• [Task prompt]
Output the data word for word, dropping every image.

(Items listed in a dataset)
-*-*-

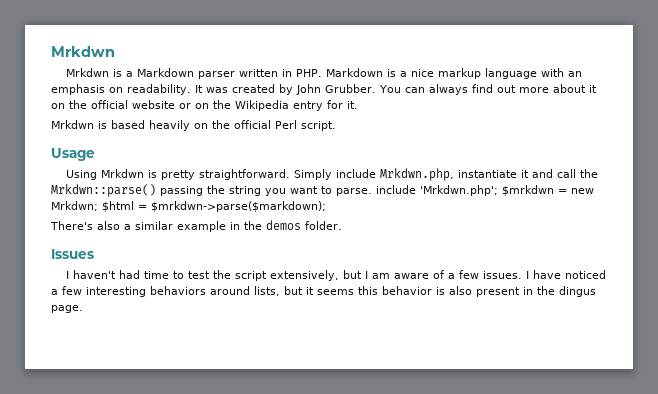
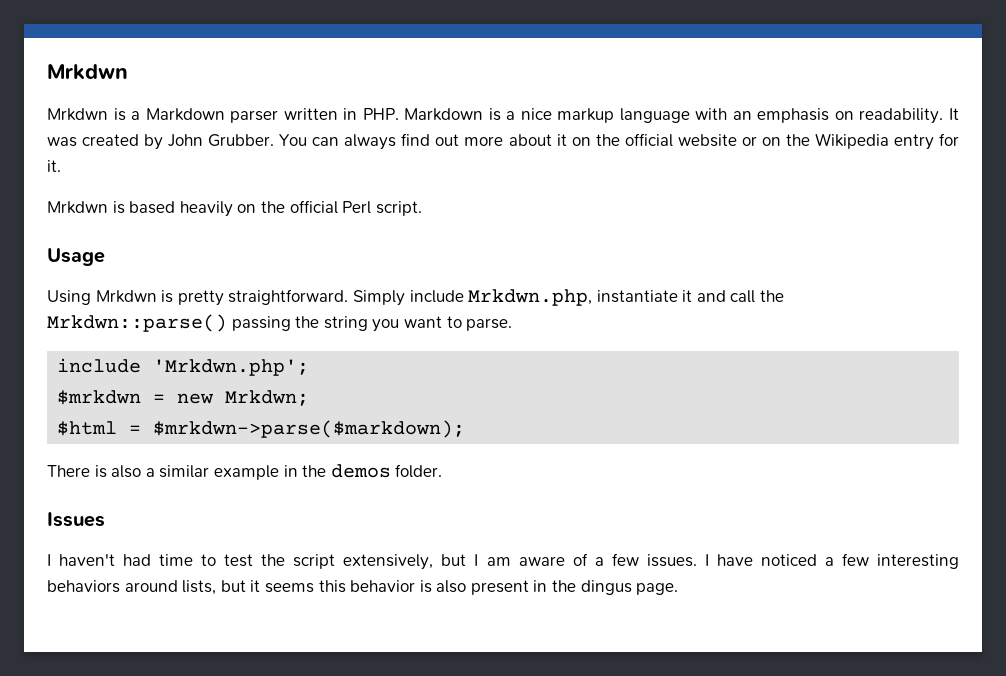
- Simply include Mrkdwn.php, instantiate it and call the Mrkdwn::parse() passing the string you want to parse. include 'Mrkdwn.php'; $mrkdwn = new Mrkdwn; $html = $mrkdwn->parse($markdown);
+ Simply include Mrkdwn.php, instantiate it and call the Mrkdwn::parse() passing the string you want to parse.
+ include 'Mrkdwn.php';
+ $mrkdwn = new Mrkdwn;
+ $html = $mrkdwn->parse($markdown);
- There's also a similar example in the demos folder.
+ There is also a similar example in the demos folder.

-*-*-

• [Answer section]
- Simply include Mrkdwn.php, instantiate it and call the Mrkdwn::parse() passing the string you want to parse. include 'Mrkdwn.php'; $mrkdwn = new Mrkdwn; $html = $mrkdwn->parse($markdown);
+ Simply include Mrkdwn.php, instantiate it and call the Mrkdwn::parse() passing the string you want to parse.
+ include 'Mrkdwn.php';
+ $mrkdwn = new Mrkdwn;
+ $html = $mrkdwn->parse($markdown);
- There's also a similar example in the demos folder.
+ There is also a similar example in the demos folder.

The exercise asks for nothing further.